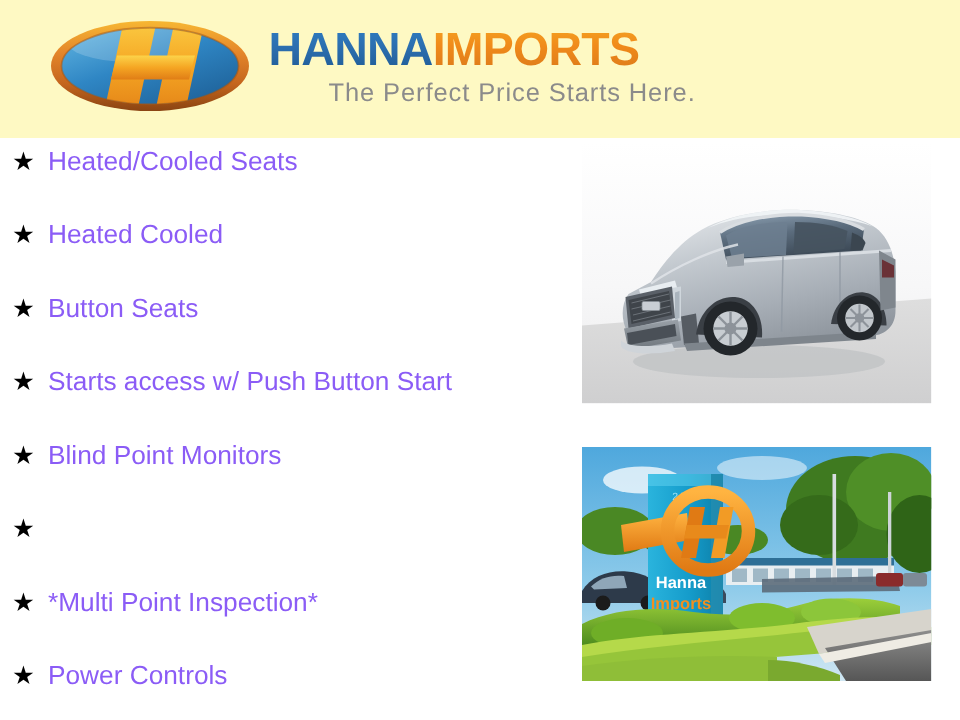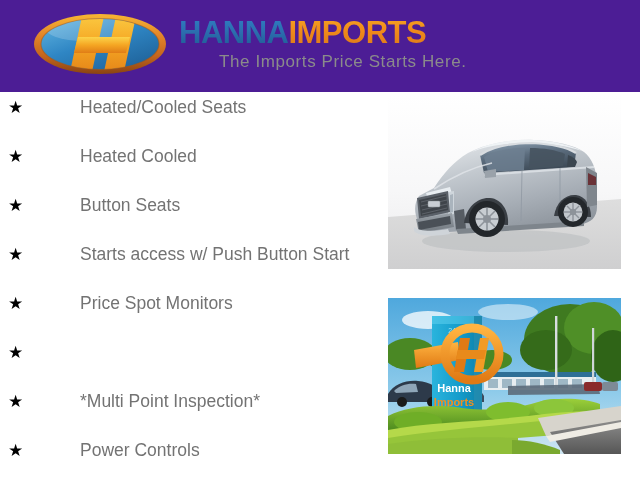--- a/index.html
+++ b/index.html
@@ -11,7 +11,7 @@
   .page{position:relative;width:640px;height:480px;background:#fff;}
 
   
-  .header{position:absolute;left:0;top:0;width:640px;height:92px;background:#4c1d95;text-align:right;}
+  .header{position:absolute;left:0;top:0;width:640px;height:92px;background:#fef9c3;text-align:right;}
 
   .logo-emblem{position:absolute;left:32px;top:13px;width:136px;height:62px;}
   .logo-emblem svg{display:block;width:136px;height:62px;}

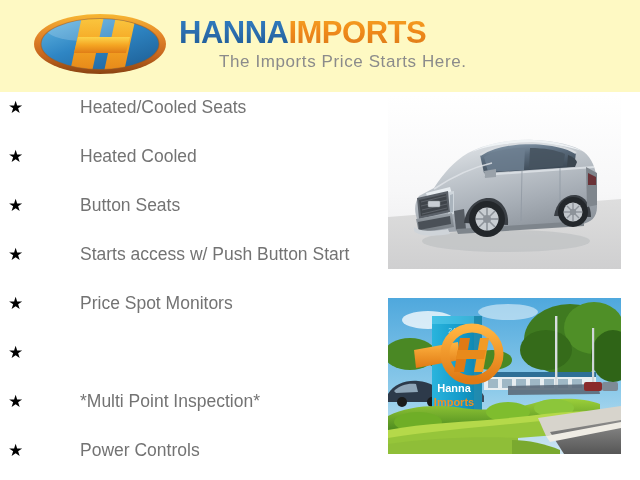--- a/index.html
+++ b/index.html
@@ -88,7 +88,7 @@
       <span class="wm-hanna">HANNA</span><span class="wm-imports">IMPORTS</span>
     </div>
 
-    <div class="tagline">The Imports Price Starts Here.</div>
+    <div class="tagline">The Perfect Price Starts Here.</div>
   </div>
 
   <div class="features">

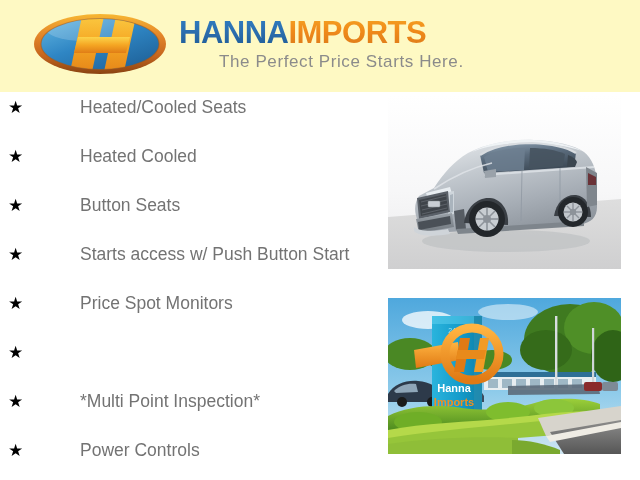--- a/index.html
+++ b/index.html
@@ -34,7 +34,7 @@
   .features{position:absolute;left:0;top:92px;width:380px;height:388px;}
   .feature-row{position:absolute;left:8px;height:24px;display:flex;align-items:center;gap:10px;}
   .bullet{font-size:17px;line-height:1;color:#000;width:14px;text-align:center;flex:none;}
-  .feature-label{font-size:17.5px;color:#737373;white-space:nowrap;margin-left:48px;}
+  .feature-label{font-size:17.5px;color:#8b5cf6;white-space:nowrap;}
 
   
   .photo{position:absolute;overflow:hidden;background:#fff;}

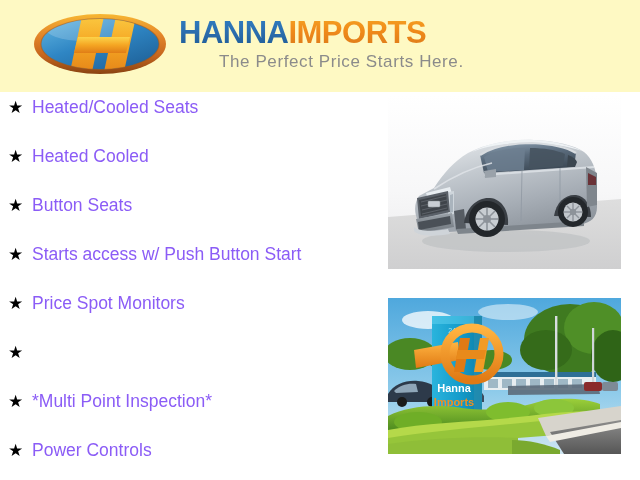--- a/index.html
+++ b/index.html
@@ -115,7 +115,7 @@
 
     <div class="feature-row" style="top:199px;">
       <span class="bullet">★</span>
-      <span class="feature-label">Price Spot Monitors</span>
+      <span class="feature-label">Blind Point Monitors</span>
     </div>
 
     <div class="feature-row" style="top:248px;">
════════════════════
■ **Exercise requirements**
Copy each line above where the string "flex" occurs.

■ **Solution for this problem**
   .feature-row{position:absolute;left:8px;height:24px;display:flex;align-items:center;gap:10px;}
   .bullet{font-size:17px;line-height:1;color:#000;width:14px;text-align:center;flex:none;}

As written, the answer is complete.